I do think it's a very interesting field and there's a lot of improvements to be made. It's also extremely sensitive to noise (for best signal you can't be anywhere near mains power), any movement of facial muscles completely drowns out the brain signal, and getting electrodes prepped properly is time consuming and requires skill. And even in optimal conditions the SNR is not amazing.

I'm looking into dry, active electrodes as well as inter-electrode impedance detection to solve electrode prep, and a driven right leg circuit to help SNR. TI ADS1299 (ADC used by this and most other hobbyist EEG boards - directly targeted at EEG thus fairly expensive) has impedance detection and a DRL circuit but best I can tell neither is used by most boards [2]. I'm also interested in pogo pin electrode arrays for increasing spatial resolution.

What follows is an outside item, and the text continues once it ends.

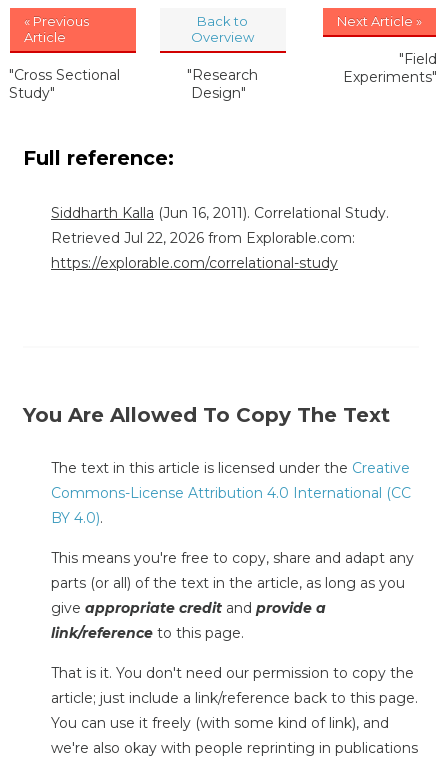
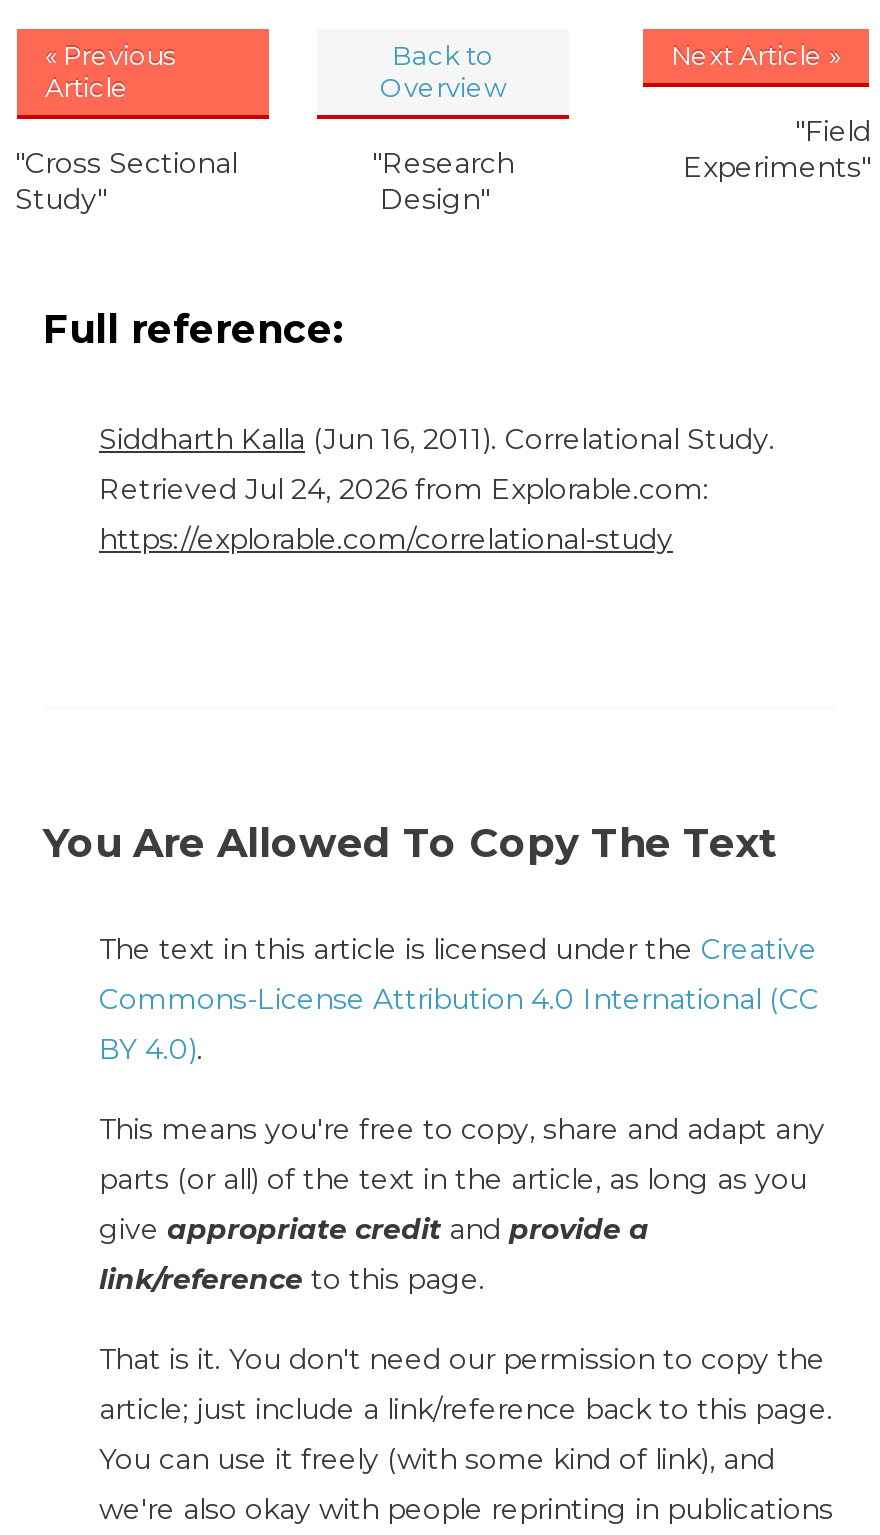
- Retrieved Jul 22, 2026 from Explorable.com:
+ Retrieved Jul 24, 2026 from Explorable.com:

Honestly most EEG boards seem, to me, more for show and money than anything else. No one even attempts to quantify noise levels, and they have very large margins for basically being breakout boards for ADC chips. (and $300+ for a fabric cap with passive electrodes???) And no one who says "look at all this stuff you can control with EEG!" has any projects of actually controlling anything with EEG, because it's extremely difficult. They just link to old papers where someone put together a control system slightly better than random chance.

Would love to collaborate on something here if anyone has any interesting ideas, I think hobbyist EEG could be done a whole lot better.

[1] https://github.com/neuroidss/FreeEEG32-beta

[2] This one does implement impedance measurement which is nice.



You're completely right on so many levels.

We're not hobbyist level, I'm the co-founder of https://affectablesleep.com, so consumer grade sleep eeg, but the main point is to increase the brain's restorative function, not just measure sleep, your watch/ring is good enough for that.

We spent a LOT of time designing our dry electrodes, which work well, but in our final hardware, we've still decided to go with active electrodes (amplified signal, for those not familiar). You definitely need an RLD as well.

The ability to move a mouse with just occipital electrodes and ref and rld has been done quite a bit, and there are projects such as this (https://openelectronicslab.github.io/eeg-mouse/) which show how it's done, as well as many published research papers.

However, that isn't to suggest it's easy. As you've said, movement noise is a significant challenge. You'll need to be very still or else the electrode movement just causes a ton of noise.

Your noise level comes less from the board than the electrode set-up.

You mention [2] that does impedance measurement as well, but no link, can you post that?


I am looking at the readme on the github link, but is it not clear what the project does. Any chance you could add a bit more detail to help someone looking at the repo for the very first time?